32 In contrast to the DWT, the atoms in the MP decomposition are padded to the length of the signal rather than a much shorter vector that slides along the signal. The dictionary thus includes all of the time shifts of a given wavelet as separate atoms. The algorithm process is known as “greedy.” It starts by finding the best match to the signal from the entire dictionary, removes that part of the signal, and then finds the next best match and so on. The number of iterations is usually equal to the length of the dictionary, although a smaller fixed number can be used, or the algorithm can reach a stopping criterion. The result of the transformation is the coefficient for each atom and the index into the dictionary used. The dimensionality of the transformation may be larger or smaller than the original signal.
We therefore posed this optimization problem: Given a continuous outcome measure (the estimated RGC), can additional features extracted by the DWT or the MP informing linear or MARS models yield better performance than time-domain amplitude features alone? Although the DWT is more straightforward for others to replicate with widely available software, the MP technique may offer better time localization for low frequencies. Some studies have compared the two techniques in hyperspectral imaging
41 and electroencephalogram analysis,
42 although these studies addressed classification rather than regression problems and the differences were modest. Both techniques in theory allow the extraction of multiple features from the underlying processes and could plausibly better characterize the extent of retinal dysfunction than time-domain features alone.

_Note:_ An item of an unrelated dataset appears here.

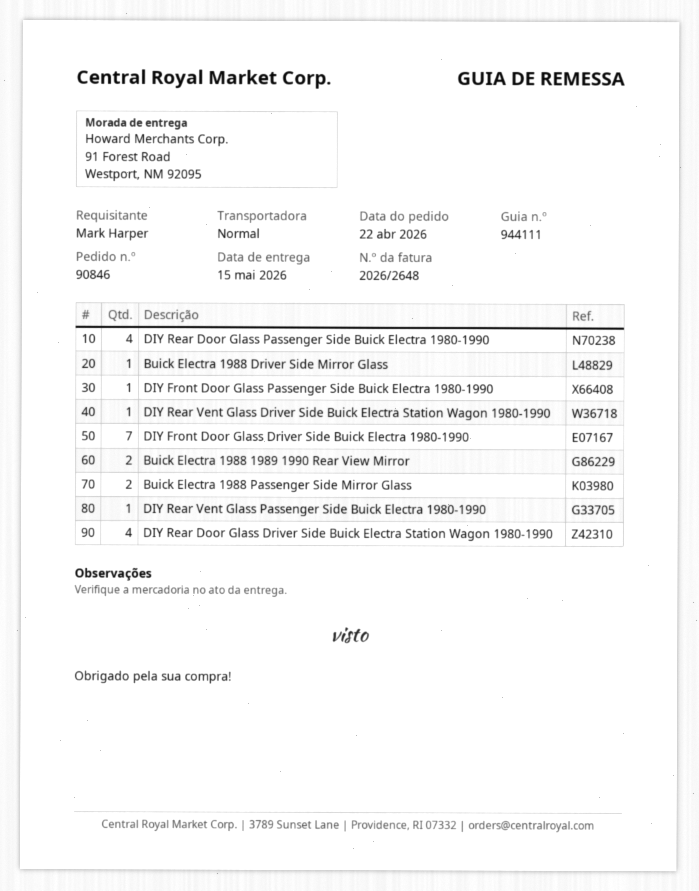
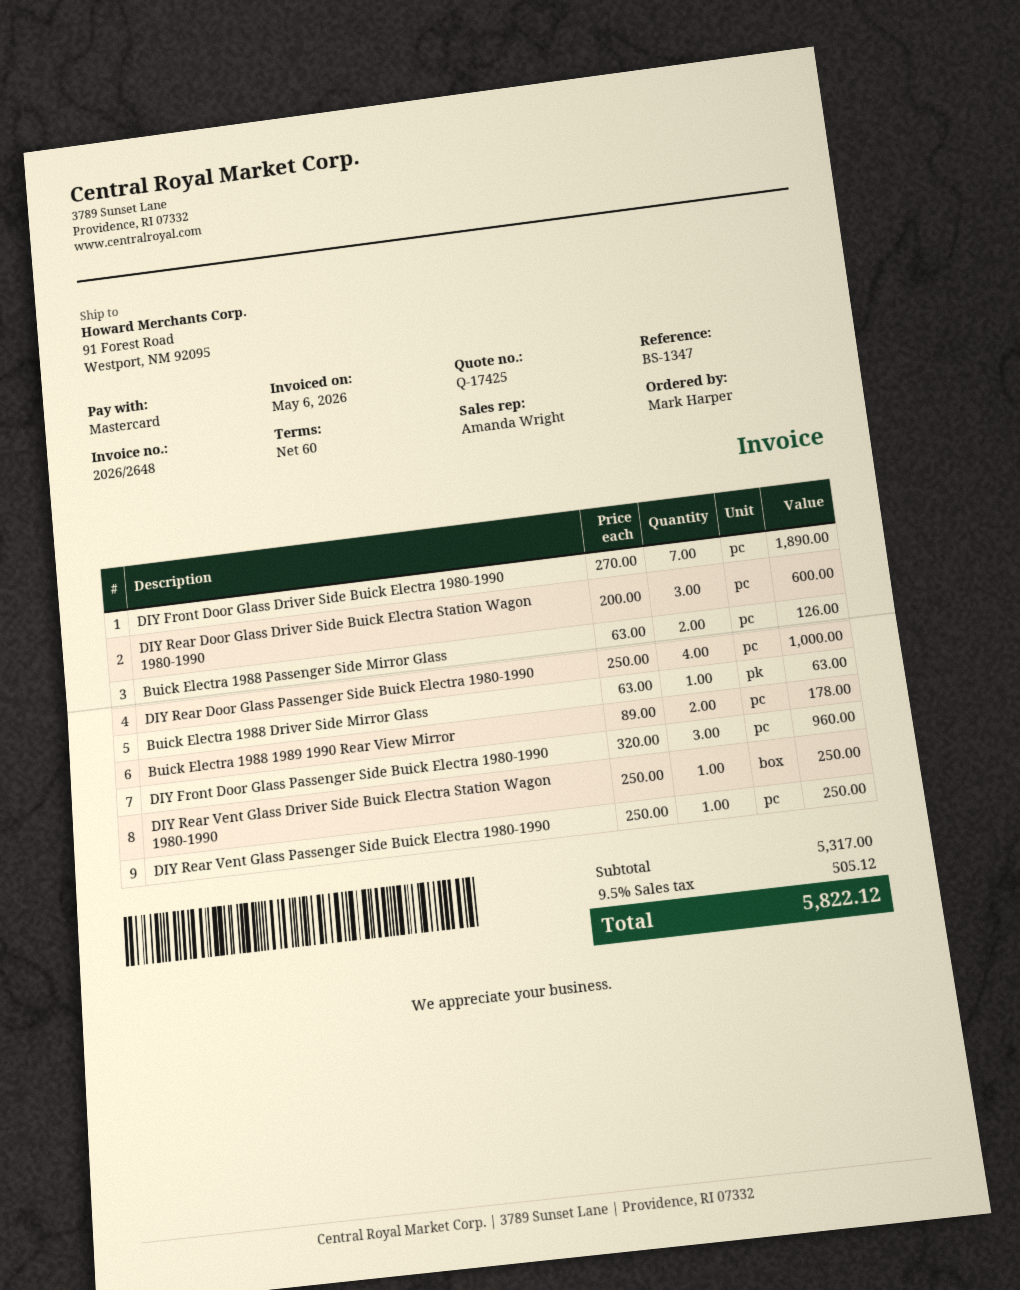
DIY Front Door Glass Passenger Side Buick Electra 1980-1990: 1 -> 3
DIY Rear Door Glass Driver Side Buick Electra Station Wagon 1980-1990: 4 -> 3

Given the ability of the DWT and MP algorithms to extract novel time–frequency features from the photopic ERG, we examined whether these approaches, when used together with an extended set of amplitude markers, could be used to better predict glaucoma severity (or the extent of RGC loss and dysfunction). We compared the incremental benefit of each method and the combination of both. Our aim was not to develop a new clinical tool for the diagnosis of glaucoma or the classification of its severity, as clinicians currently have OCT, standard automated perimetry (SAP), and clinical examination for that. Rather, the aim of this study was to elucidate additional information within the ERG that can be extracted by time–frequency techniques and which might ultimately be useful in, for example, building a predictive model of progression.